→ **Task brief**
Exactly the lines from the one containing "reference: CC-03910 -> CC-03900" through the end of the data below are to be reproduced, and nothing besides them.

——————————

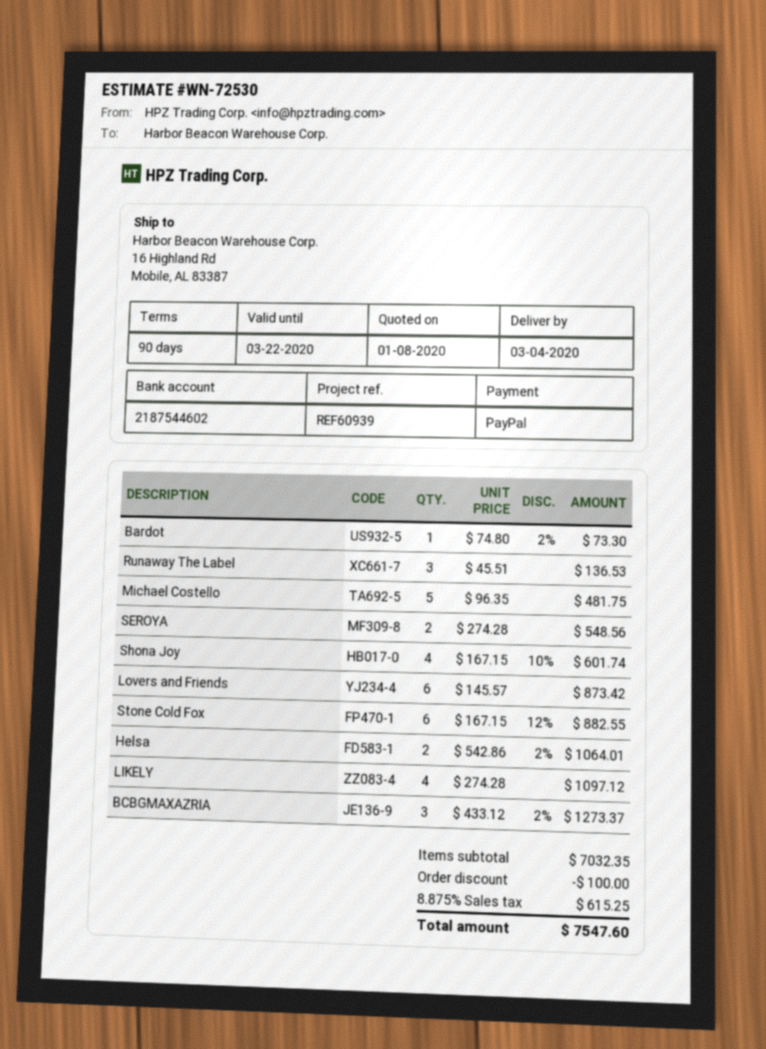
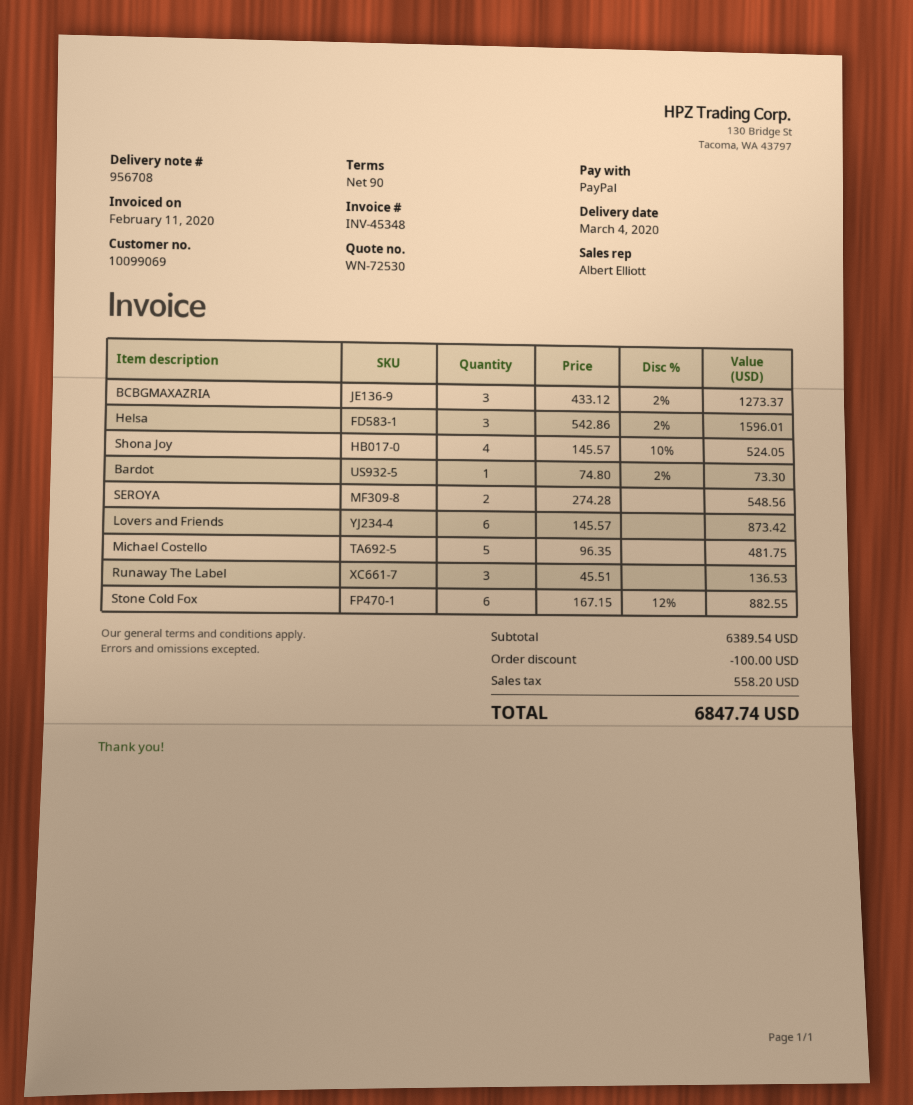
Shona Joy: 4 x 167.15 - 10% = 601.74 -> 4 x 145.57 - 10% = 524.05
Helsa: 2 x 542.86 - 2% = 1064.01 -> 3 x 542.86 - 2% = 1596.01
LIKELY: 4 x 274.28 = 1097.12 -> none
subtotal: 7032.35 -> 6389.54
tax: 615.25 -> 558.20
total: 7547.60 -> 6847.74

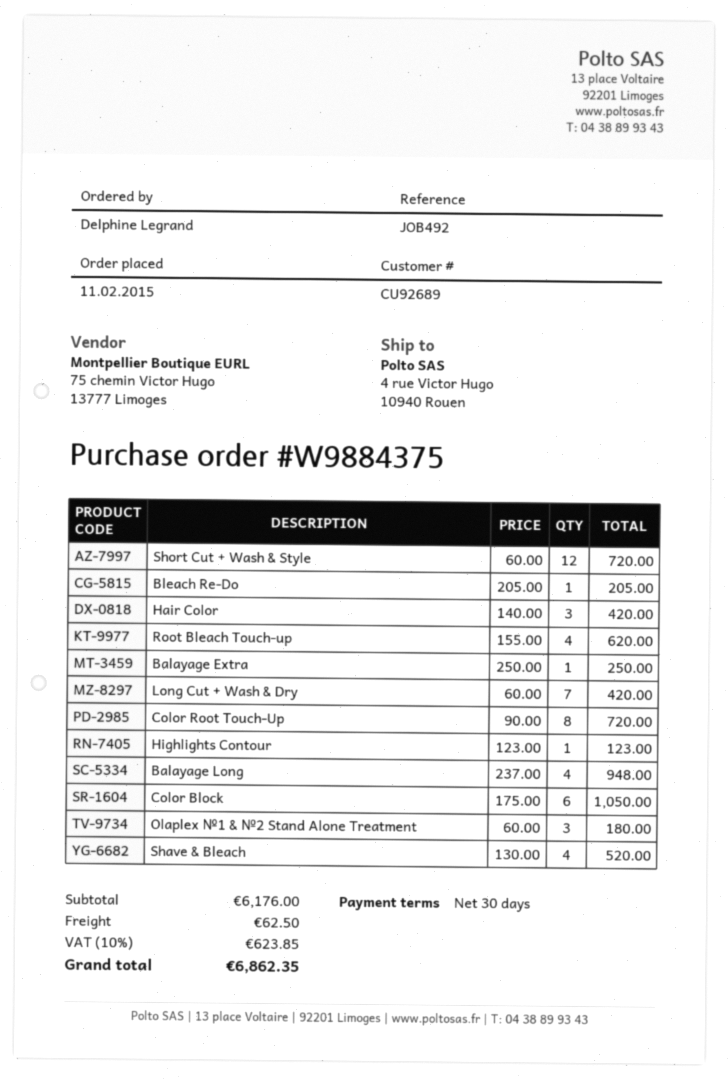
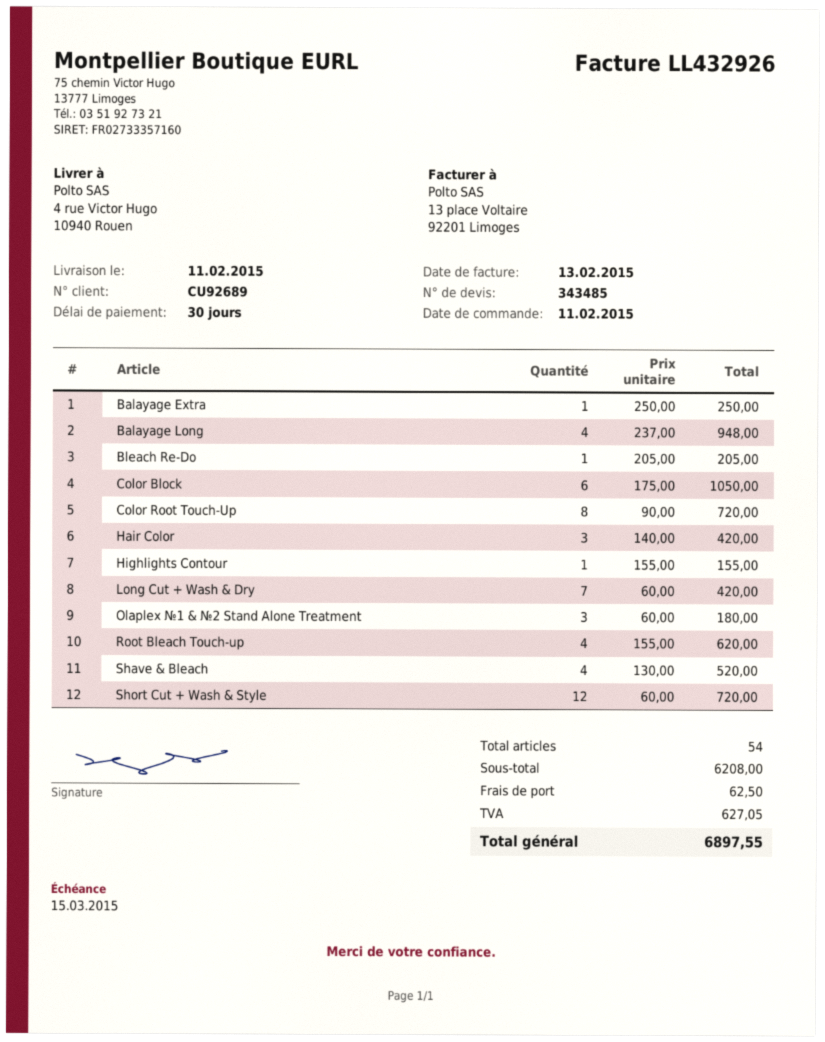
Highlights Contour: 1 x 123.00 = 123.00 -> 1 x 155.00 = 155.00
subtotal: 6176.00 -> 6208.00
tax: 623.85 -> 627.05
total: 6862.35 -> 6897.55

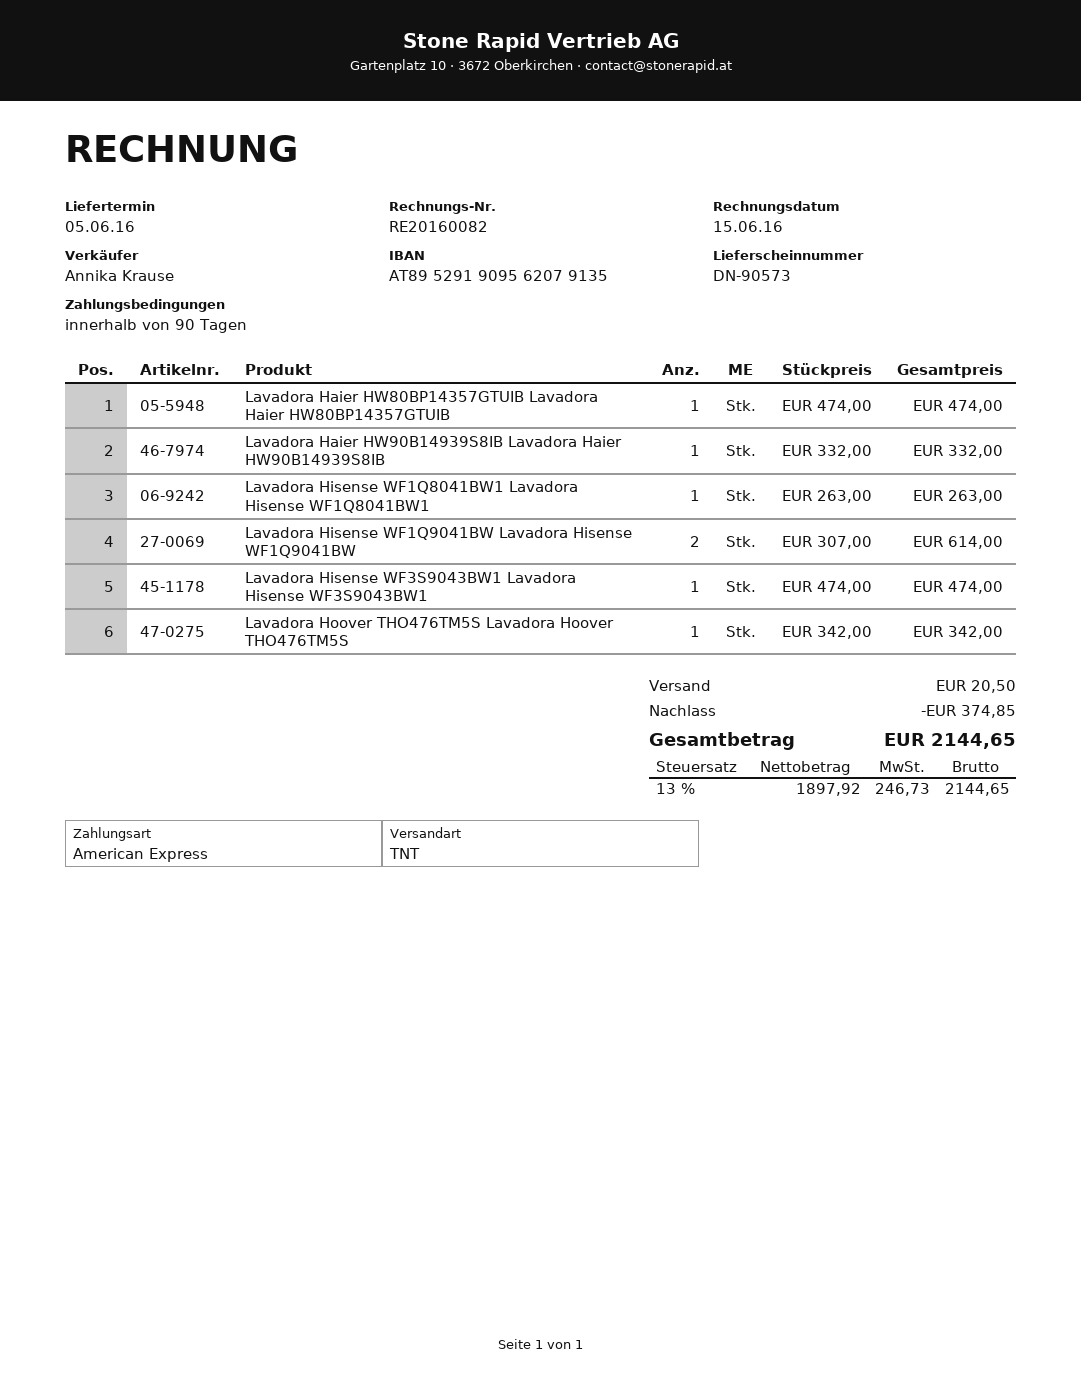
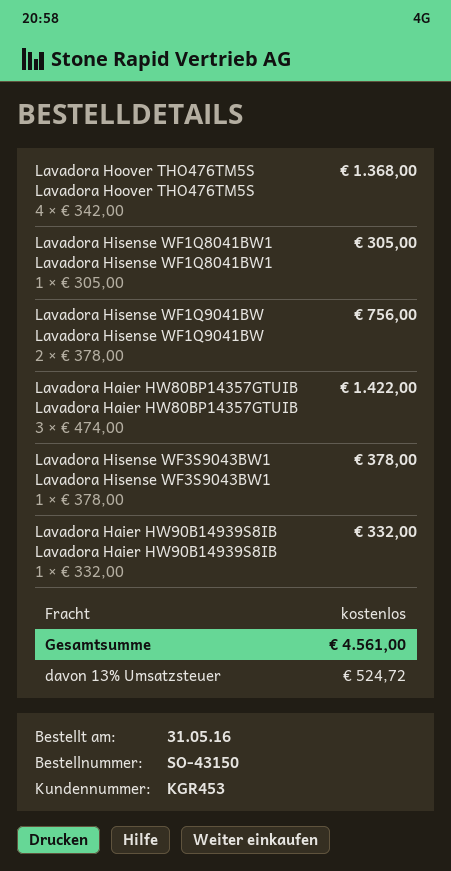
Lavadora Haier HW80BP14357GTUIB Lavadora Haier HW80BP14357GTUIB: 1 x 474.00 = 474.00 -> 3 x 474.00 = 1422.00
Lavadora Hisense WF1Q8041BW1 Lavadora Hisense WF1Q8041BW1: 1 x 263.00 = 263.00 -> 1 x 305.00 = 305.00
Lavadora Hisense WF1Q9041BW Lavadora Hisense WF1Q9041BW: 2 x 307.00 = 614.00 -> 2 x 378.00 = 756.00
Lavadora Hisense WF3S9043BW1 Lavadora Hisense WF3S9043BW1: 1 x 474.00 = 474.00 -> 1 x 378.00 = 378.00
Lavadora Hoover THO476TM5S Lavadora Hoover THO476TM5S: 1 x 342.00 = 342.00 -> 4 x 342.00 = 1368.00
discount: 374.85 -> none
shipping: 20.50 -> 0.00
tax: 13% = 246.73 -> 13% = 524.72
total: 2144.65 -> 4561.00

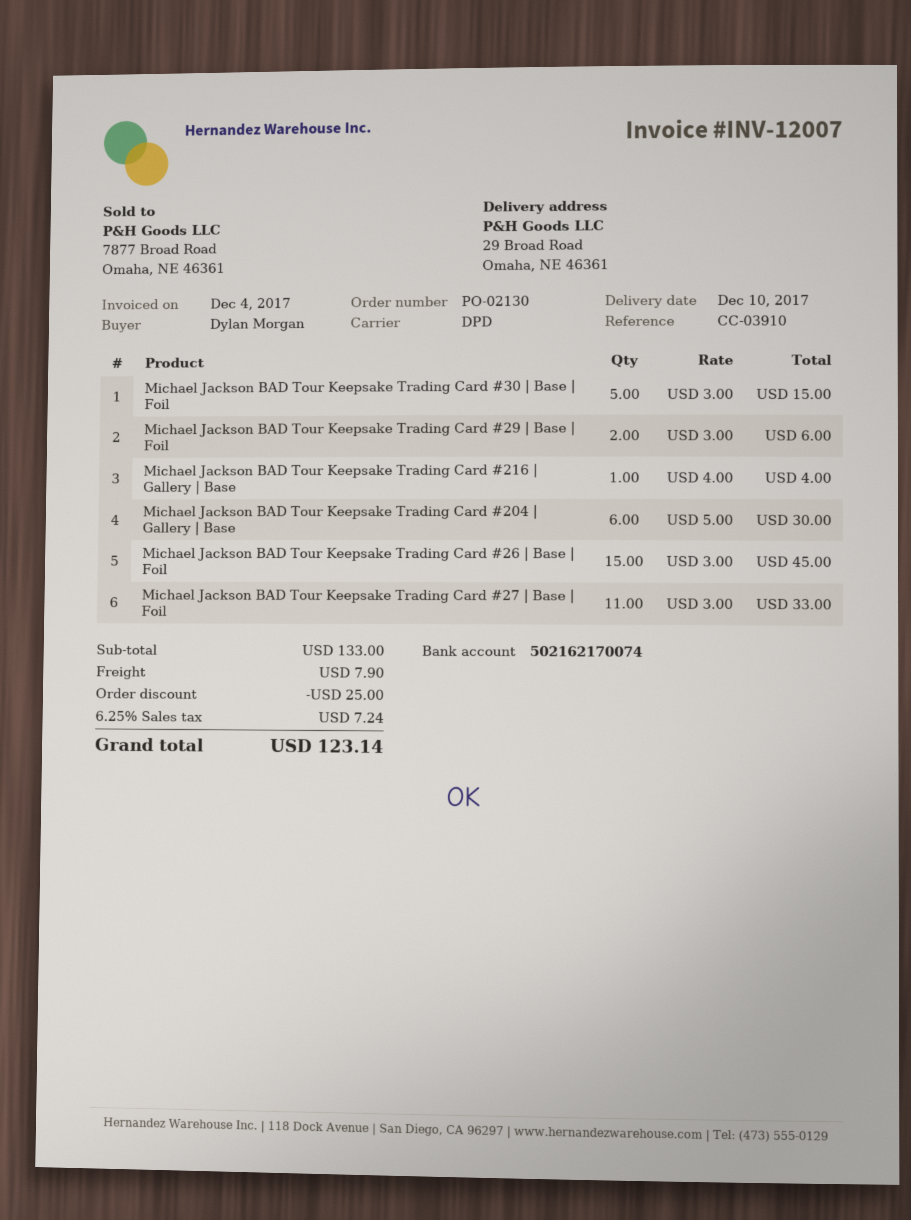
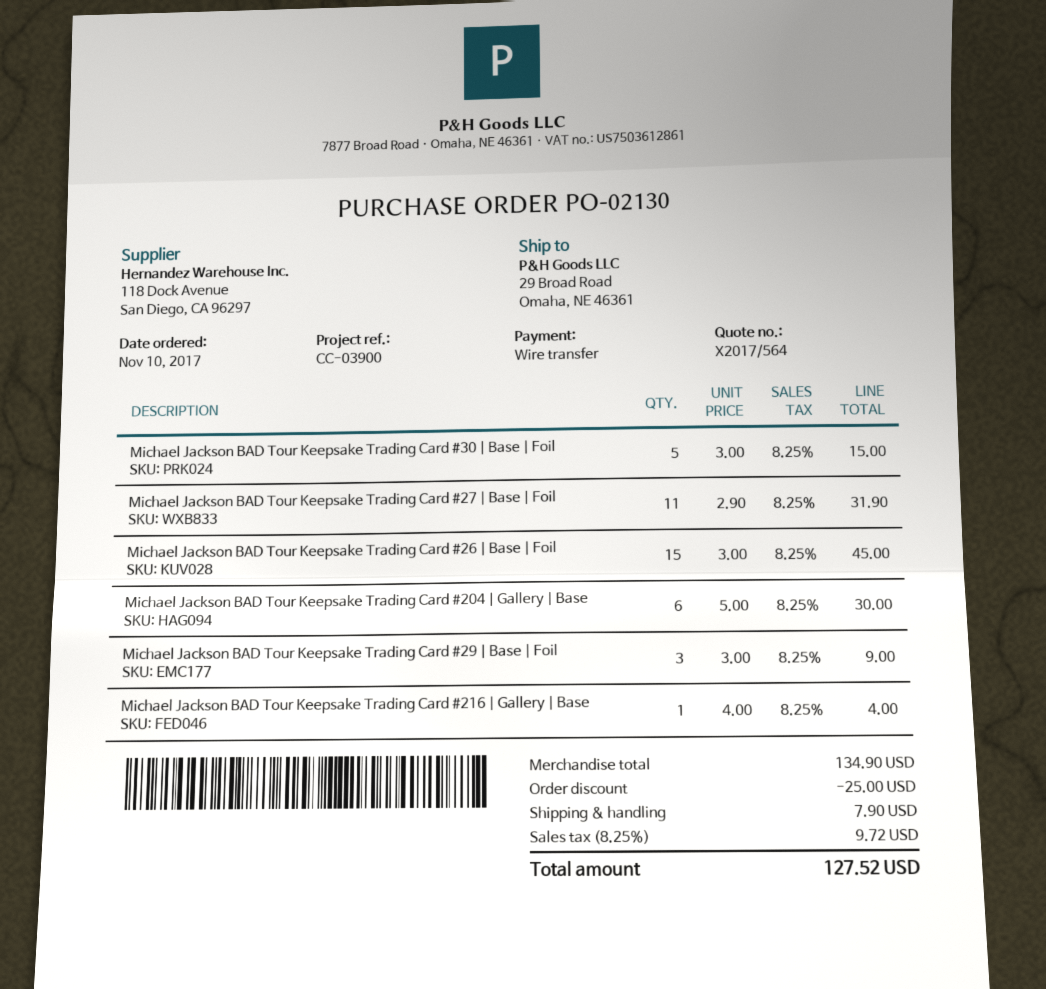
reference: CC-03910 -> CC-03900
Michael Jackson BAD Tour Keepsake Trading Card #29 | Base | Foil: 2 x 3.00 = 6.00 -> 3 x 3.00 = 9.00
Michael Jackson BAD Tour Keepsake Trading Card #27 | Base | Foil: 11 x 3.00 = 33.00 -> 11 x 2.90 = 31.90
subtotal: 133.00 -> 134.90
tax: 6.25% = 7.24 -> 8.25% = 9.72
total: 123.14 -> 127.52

——————————

→ **Task output**
reference: CC-03910 -> CC-03900
Michael Jackson BAD Tour Keepsake Trading Card #29 | Base | Foil: 2 x 3.00 = 6.00 -> 3 x 3.00 = 9.00
Michael Jackson BAD Tour Keepsake Trading Card #27 | Base | Foil: 11 x 3.00 = 33.00 -> 11 x 2.90 = 31.90
subtotal: 133.00 -> 134.90
tax: 6.25% = 7.24 -> 8.25% = 9.72
total: 123.14 -> 127.52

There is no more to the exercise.